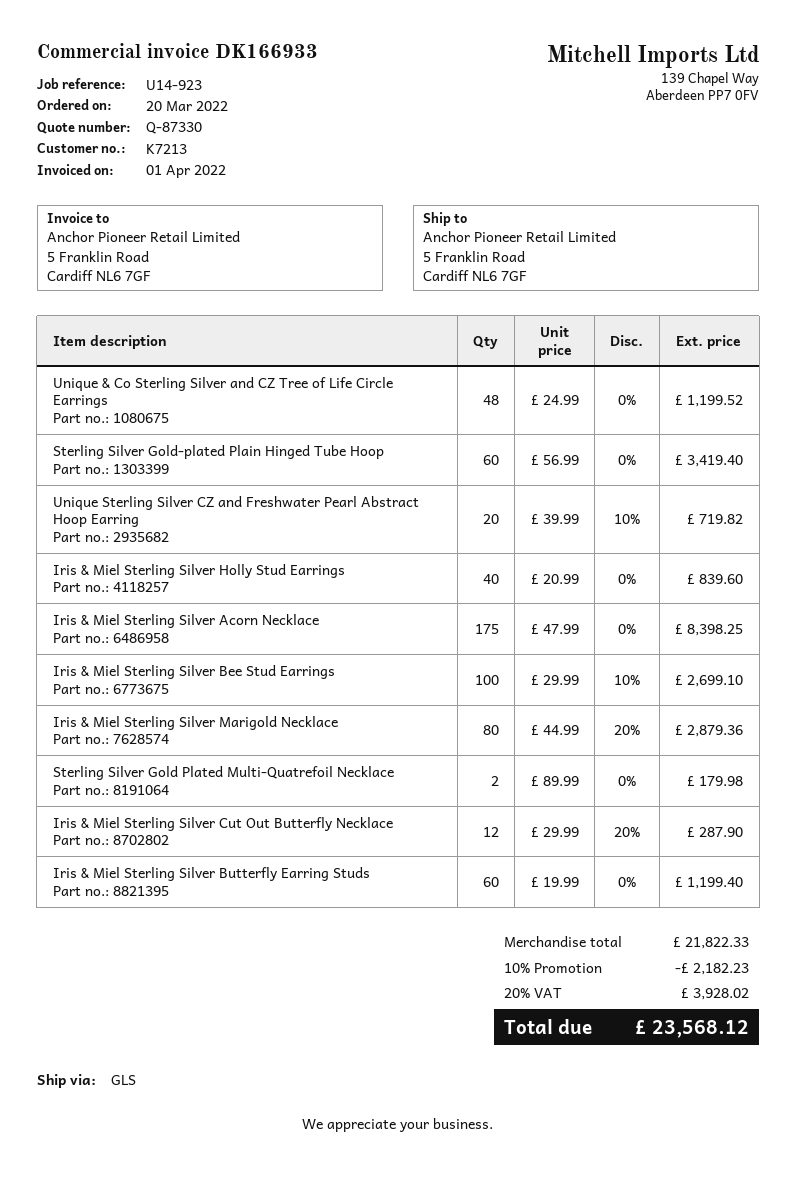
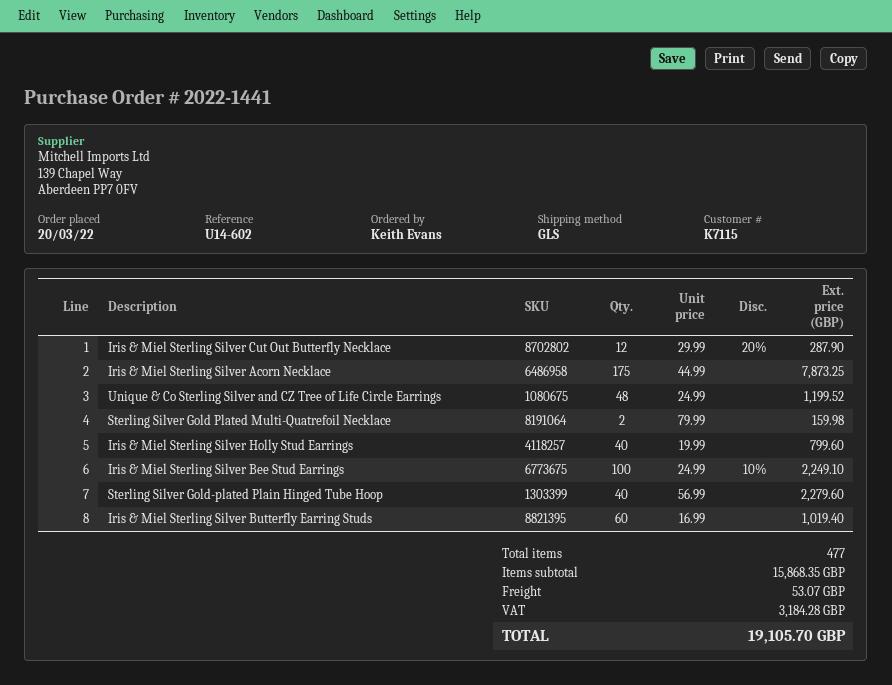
customer number: K7213 -> K7115
reference: U14-923 -> U14-602
Sterling Silver Gold-plated Plain Hinged Tube Hoop: 60 x 56.99 = 3419.40 -> 40 x 56.99 = 2279.60
Unique Sterling Silver CZ and Freshwater Pearl Abstract Hoop Earring: 20 x 39.99 - 10% = 719.82 -> none
Iris & Miel Sterling Silver Holly Stud Earrings: 40 x 20.99 = 839.60 -> 40 x 19.99 = 799.60
Iris & Miel Sterling Silver Acorn Necklace: 175 x 47.99 = 8398.25 -> 175 x 44.99 = 7873.25
Iris & Miel Sterling Silver Bee Stud Earrings: 100 x 29.99 - 10% = 2699.10 -> 100 x 24.99 - 10% = 2249.10
Iris & Miel Sterling Silver Marigold Necklace: 80 x 44.99 - 20% = 2879.36 -> none
Sterling Silver Gold Plated Multi-Quatrefoil Necklace: 2 x 89.99 = 179.98 -> 2 x 79.99 = 159.98
Iris & Miel Sterling Silver Butterfly Earring Studs: 60 x 19.99 = 1199.40 -> 60 x 16.99 = 1019.40
subtotal: 21822.33 -> 15868.35
discount: 10% = 2182.23 -> none
shipping: none -> 53.07
tax: 3928.02 -> 3184.28
total: 23568.12 -> 19105.70

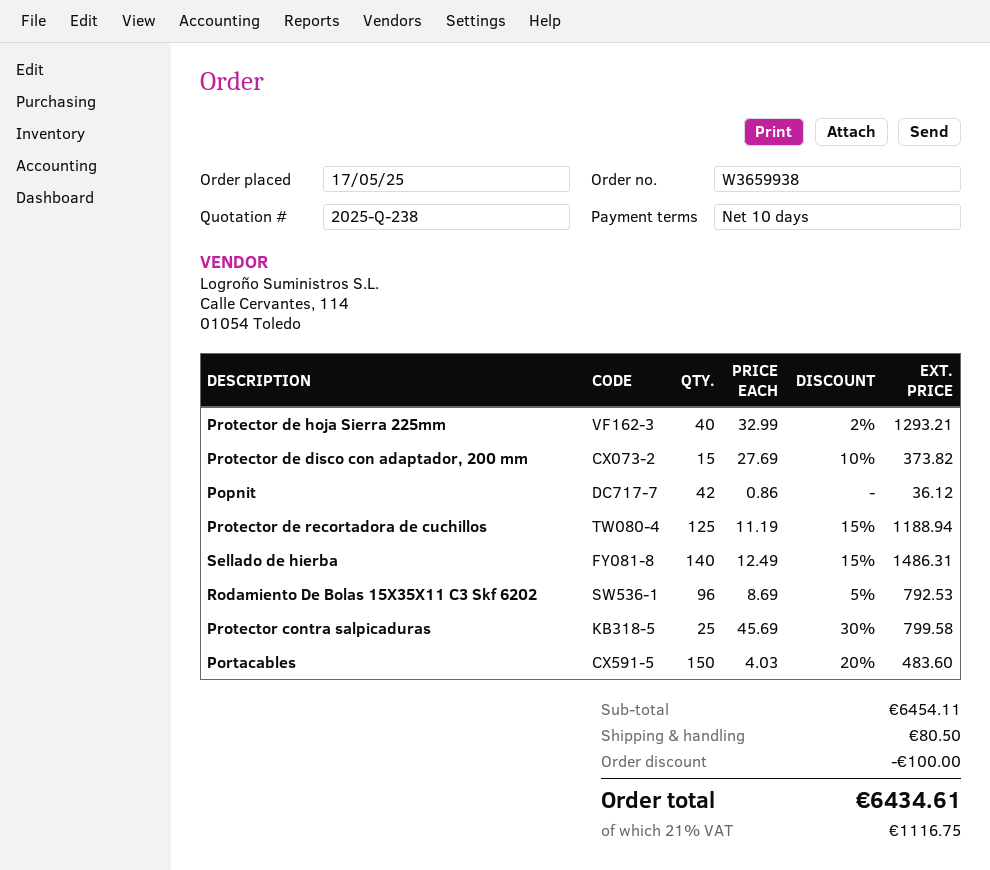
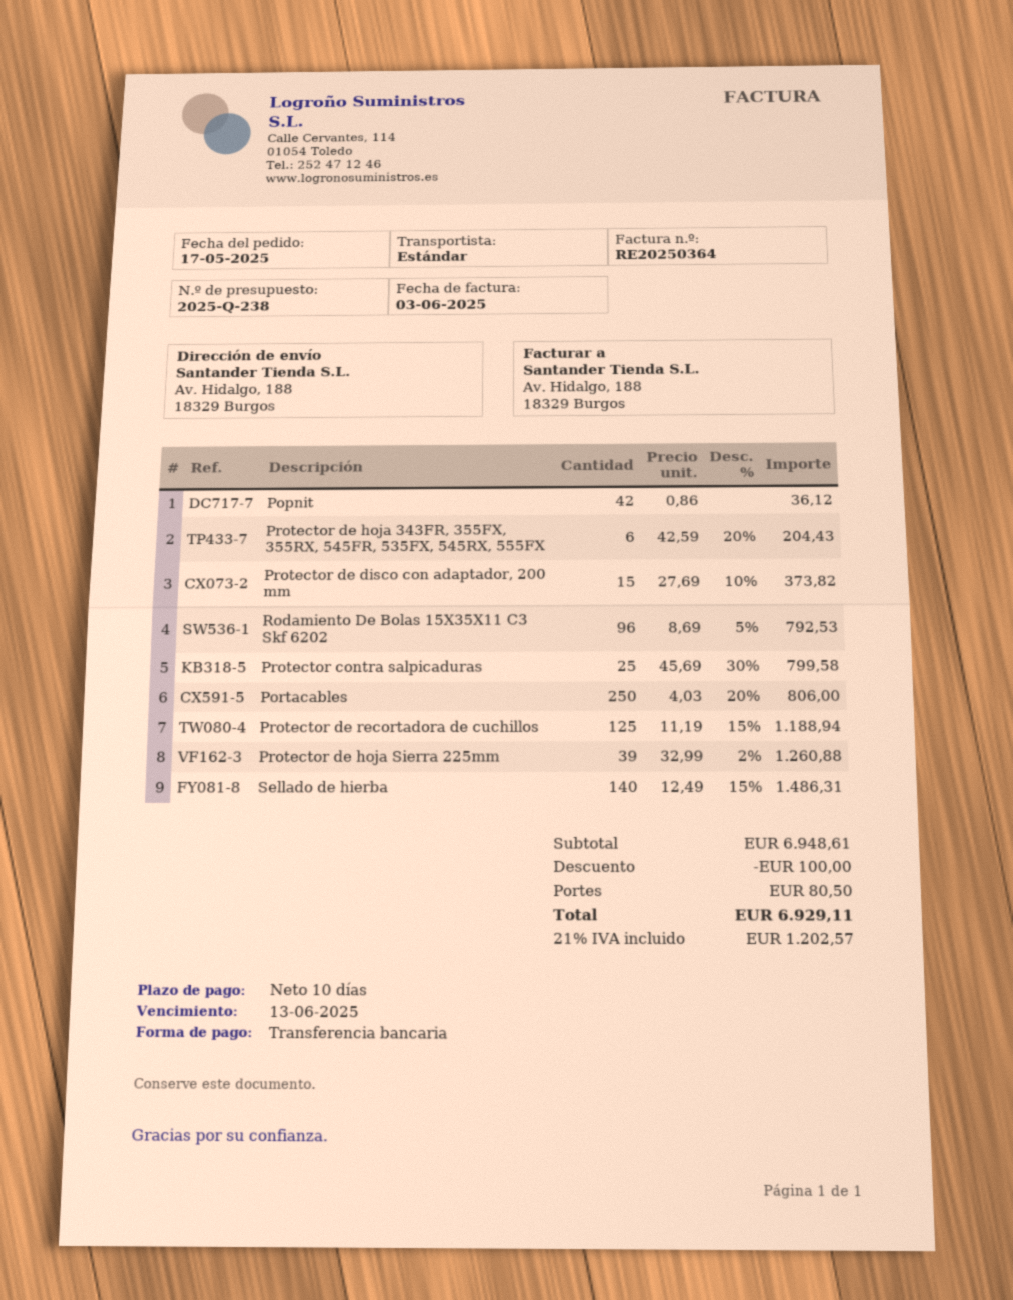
Protector de hoja Sierra 225mm: 40 x 32.99 - 2% = 1293.21 -> 39 x 32.99 - 2% = 1260.88
Portacables: 150 x 4.03 - 20% = 483.60 -> 250 x 4.03 - 20% = 806.00
Protector de hoja 343FR, 355FX, 355RX, 545FR, 535FX, 545RX, 555FX: none -> 6 x 42.59 - 20% = 204.43
subtotal: 6454.11 -> 6948.61
tax: 21% = 1116.75 -> 21% = 1202.57
total: 6434.61 -> 6929.11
-------
## Work to complete:
Each line above must be set down exactly, though no picture should be carried over.

## Answer for the task:
customer number: K7213 -> K7115
reference: U14-923 -> U14-602
Sterling Silver Gold-plated Plain Hinged Tube Hoop: 60 x 56.99 = 3419.40 -> 40 x 56.99 = 2279.60
Unique Sterling Silver CZ and Freshwater Pearl Abstract Hoop Earring: 20 x 39.99 - 10% = 719.82 -> none
Iris & Miel Sterling Silver Holly Stud Earrings: 40 x 20.99 = 839.60 -> 40 x 19.99 = 799.60
Iris & Miel Sterling Silver Acorn Necklace: 175 x 47.99 = 8398.25 -> 175 x 44.99 = 7873.25
Iris & Miel Sterling Silver Bee Stud Earrings: 100 x 29.99 - 10% = 2699.10 -> 100 x 24.99 - 10% = 2249.10
Iris & Miel Sterling Silver Marigold Necklace: 80 x 44.99 - 20% = 2879.36 -> none
Sterling Silver Gold Plated Multi-Quatrefoil Necklace: 2 x 89.99 = 179.98 -> 2 x 79.99 = 159.98
Iris & Miel Sterling Silver Butterfly Earring Studs: 60 x 19.99 = 1199.40 -> 60 x 16.99 = 1019.40
subtotal: 21822.33 -> 15868.35
discount: 10% = 2182.23 -> none
shipping: none -> 53.07
tax: 3928.02 -> 3184.28
total: 23568.12 -> 19105.70

Protector de hoja Sierra 225mm: 40 x 32.99 - 2% = 1293.21 -> 39 x 32.99 - 2% = 1260.88
Portacables: 150 x 4.03 - 20% = 483.60 -> 250 x 4.03 - 20% = 806.00
Protector de hoja 343FR, 355FX, 355RX, 545FR, 535FX, 545RX, 555FX: none -> 6 x 42.59 - 20% = 204.43
subtotal: 6454.11 -> 6948.61
tax: 21% = 1116.75 -> 21% = 1202.57
total: 6434.61 -> 6929.11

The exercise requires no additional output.